Il est vrai qu'il y a déjà une disposition dans l'ordonnance sur les denrées alimentaires et les objets usuels, et Madame Sommaruga pose la question de la nécessité d'une deuxième réglementation. Je crois qu'il y a toute une série d'arguments qui plaident en faveur de cette solution. Tout d'abord - Monsieur Germann l'a rappelé -, l'inscription de ce besoin dans la loi donne une meilleure garantie, une meilleure continuité à cette disposition, mais aussi une meilleure visibilité et légitimité vis-à-vis de l'extérieur, notamment dans des négociations. La solution dans le cadre de la loi est donc un signe politique plus fort.
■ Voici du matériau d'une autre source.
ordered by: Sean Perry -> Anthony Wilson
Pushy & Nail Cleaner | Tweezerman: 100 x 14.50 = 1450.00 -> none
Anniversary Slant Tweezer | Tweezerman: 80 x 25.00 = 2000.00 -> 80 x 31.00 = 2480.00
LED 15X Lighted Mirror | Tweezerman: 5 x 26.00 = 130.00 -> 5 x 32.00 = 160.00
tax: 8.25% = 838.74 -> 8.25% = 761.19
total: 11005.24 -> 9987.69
Ensuite, lorsque Madame Sommaruga dit qu'il ne faut pas donner trop d'espoir aux agriculteurs, je lui donne entièrement raison. J'ai d'ailleurs défendu ce point de vue aussi dans le débat sur la protection des animaux où il y avait des propositions qui visaient à introduire dans la loi sur la protection des animaux le principe de la déclaration de la détention des animaux. C'était un souci qui émanait notamment des milieux agricoles qui pensaient que chez nous les règles étaient toujours plus strictes qu'à l'étranger et le débat a démontré que ce n'était pas nécessairement le cas. Il est tout aussi aisé, sinon beaucoup plus, d'avoir du bétail en liberté en Argentine ou ailleurs en Amérique que chez nous et, par conséquent, une telle disposition peut aussi avoir un effet boomerang.
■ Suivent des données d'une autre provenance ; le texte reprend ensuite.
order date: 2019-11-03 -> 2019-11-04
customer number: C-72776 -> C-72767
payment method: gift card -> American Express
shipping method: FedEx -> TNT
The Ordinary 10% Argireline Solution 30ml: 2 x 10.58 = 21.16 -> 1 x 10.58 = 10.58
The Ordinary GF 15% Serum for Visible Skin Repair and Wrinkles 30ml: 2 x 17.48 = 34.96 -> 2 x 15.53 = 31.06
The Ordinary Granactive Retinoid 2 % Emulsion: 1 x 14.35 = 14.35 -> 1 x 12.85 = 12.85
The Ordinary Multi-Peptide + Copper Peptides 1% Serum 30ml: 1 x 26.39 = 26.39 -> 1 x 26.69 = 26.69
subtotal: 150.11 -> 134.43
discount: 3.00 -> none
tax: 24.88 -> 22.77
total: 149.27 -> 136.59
Néanmoins, je crois qu'il serait bon d'accepter ce texte maintenant. Lors du débat sur la protection des animaux, j'avais utilisé l'argument Ehrler selon lequel il ne fallait pas encore l'ajouter à la loi sur la protection des animaux, puisque nous avions à l'époque une disposition déjà acceptée au Conseil national sur laquelle nous appuyer, à savoir la possibilité de déclarer les produits ainsi que leurs qualités.
Sur la base de ces arguments, je vous invite donc à adopter ce projet.
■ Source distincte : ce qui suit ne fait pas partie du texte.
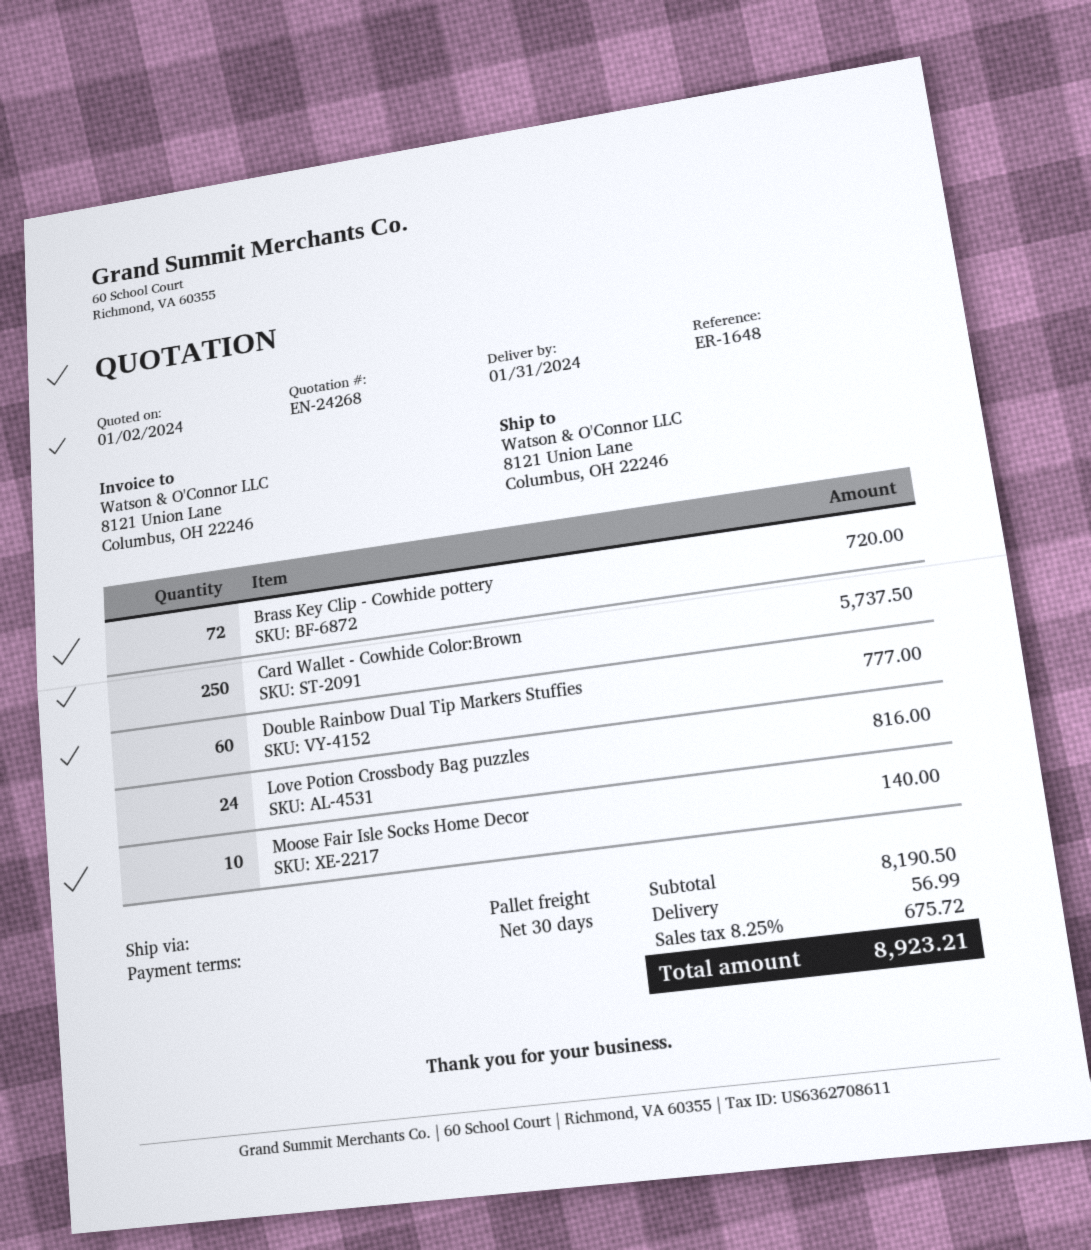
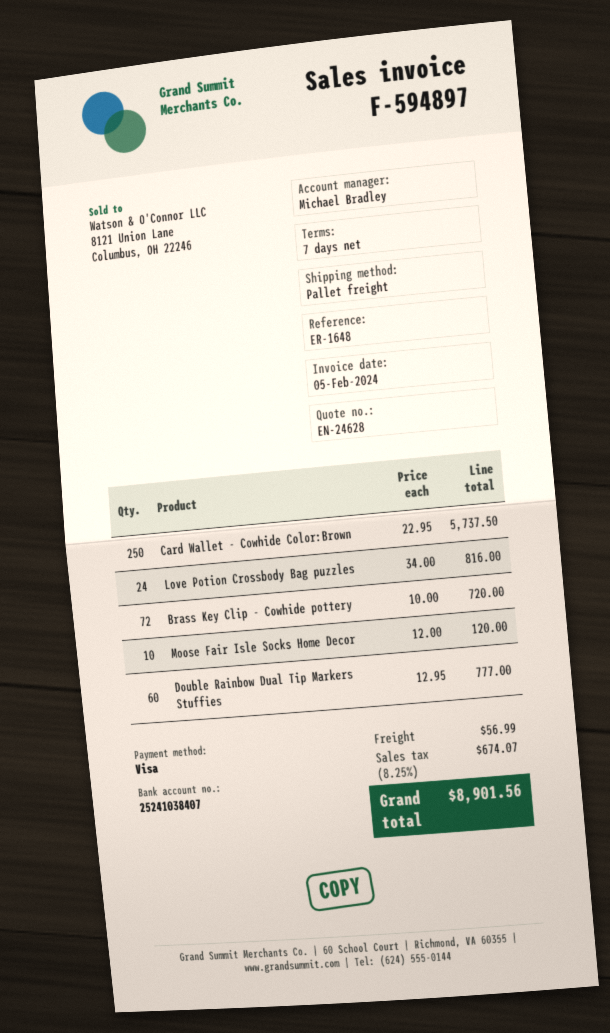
quote number: EN-24268 -> EN-24628
payment terms: 30 days -> 7 days
Moose Fair Isle Socks Home Decor: 10 for 140.00 -> 10 for 120.00
tax: 8.25% = 675.72 -> 8.25% = 674.07
total: 8923.21 -> 8901.56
Je dirai encore que le problème va au-delà des critères de santé, comme la législation sur la production des denrées alimentaires pouvait le faire croire. Il s'agit véritablement de mettre en valeur d'autres qualités d'un produit: authenticité, tradition, que sais-je encore.
Je vous rappelle que le Conseil national a approuvé ce projet par 143 voix contre 0. Au nom du Conseil fédéral, j'invite donc votre conseil à suivre cette première décision.